In order for me to better advise people, I decided to educate myself on these services. At $500 a piece, I signed up for each service to determine the positive and negative aspects of each one. I figure that since I have some skin the game, I can provide legitimate feedback.
Background Info
Both Betterment and Wealthfront were founded in 2008. Both have similar investment philosophies– essentially that people do not always receive the best financial advice unless they are in the top 1% of the country and also that that people are far from rational when it comes to managing their money. They both advertise unique services for an underserved community.
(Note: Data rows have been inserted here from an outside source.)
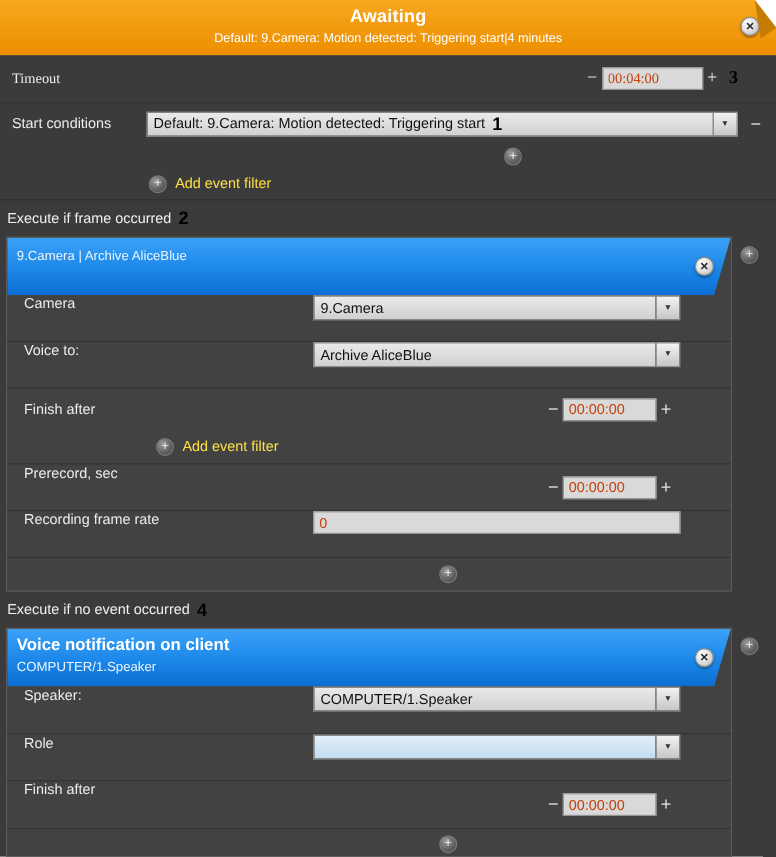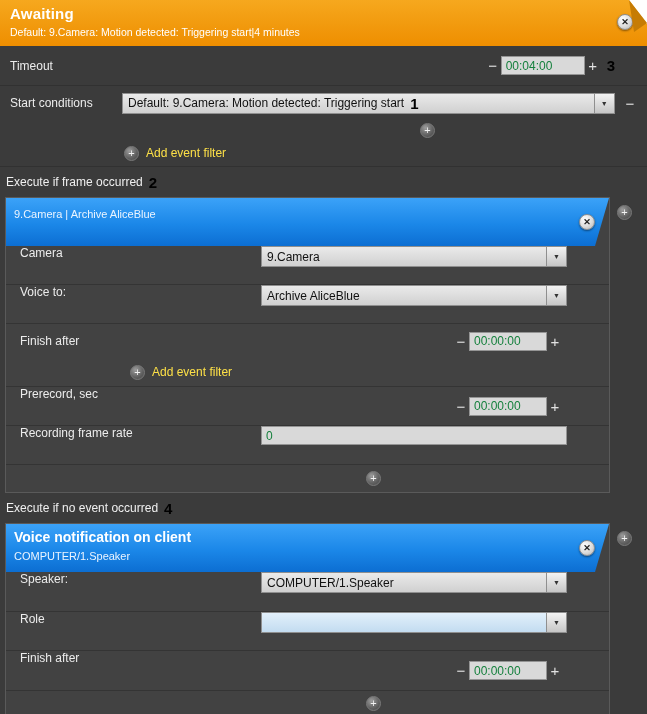"Awaiting" .header { text-align: none -> center }
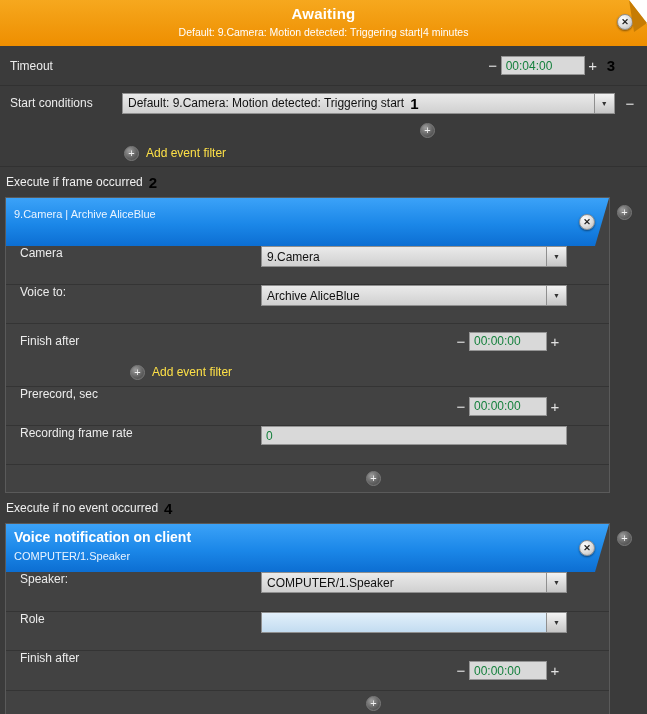"Timeout" .timeout-row { font-family: none -> Liberation Serif, serif }
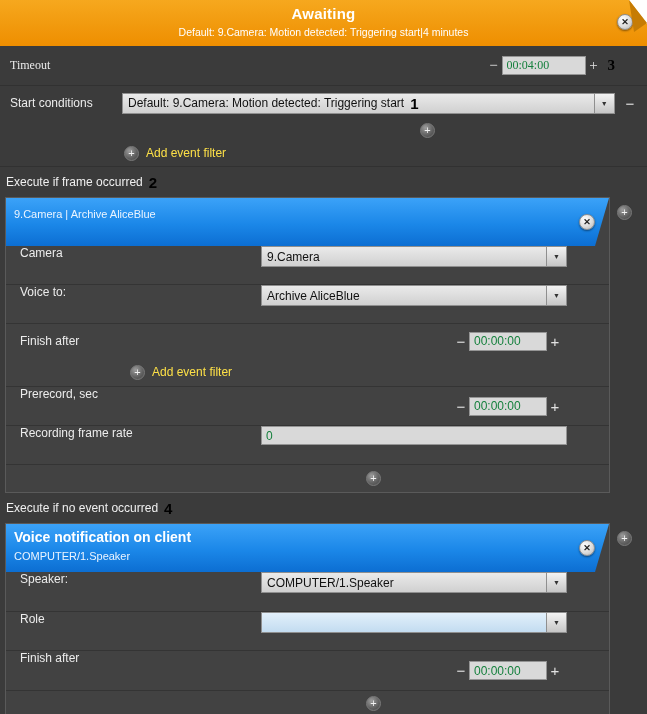"00:04:00" .textbox { color: #15803d -> #c2410c }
Currently, Wealthfront is based in Redwood City, California. At the end of August, they reported that they have $7.5 billion under management, with over 180,000 accounts, or an average account balance of $41,000.
Betterment, which is based in New York, New York, recently reported at the beginning of September that they have $10 billion under management, with over 350,000 accounts, or an average account balance of $28,000.
Services Offered
Betterment and Wealthfront have the ability to manage your:
- Traditional IRA
- Roth IRA
- Rollover IRA
- SEP IRA
- Individual brokerage account
- Joint brokerage account
- Trust investment account
Wealthfront also offers additional accounts to include
- 529 College Savings plan
- Company stock selling plan
How They Invest Your Money
Betterment and Wealthfront both employ the Modern Portfolio Theory, which is an investment theory that risk-averse investors can create a portfolio to maximize their expected returns. This means that the proper asset allocation is more important than the selection of the individual securities.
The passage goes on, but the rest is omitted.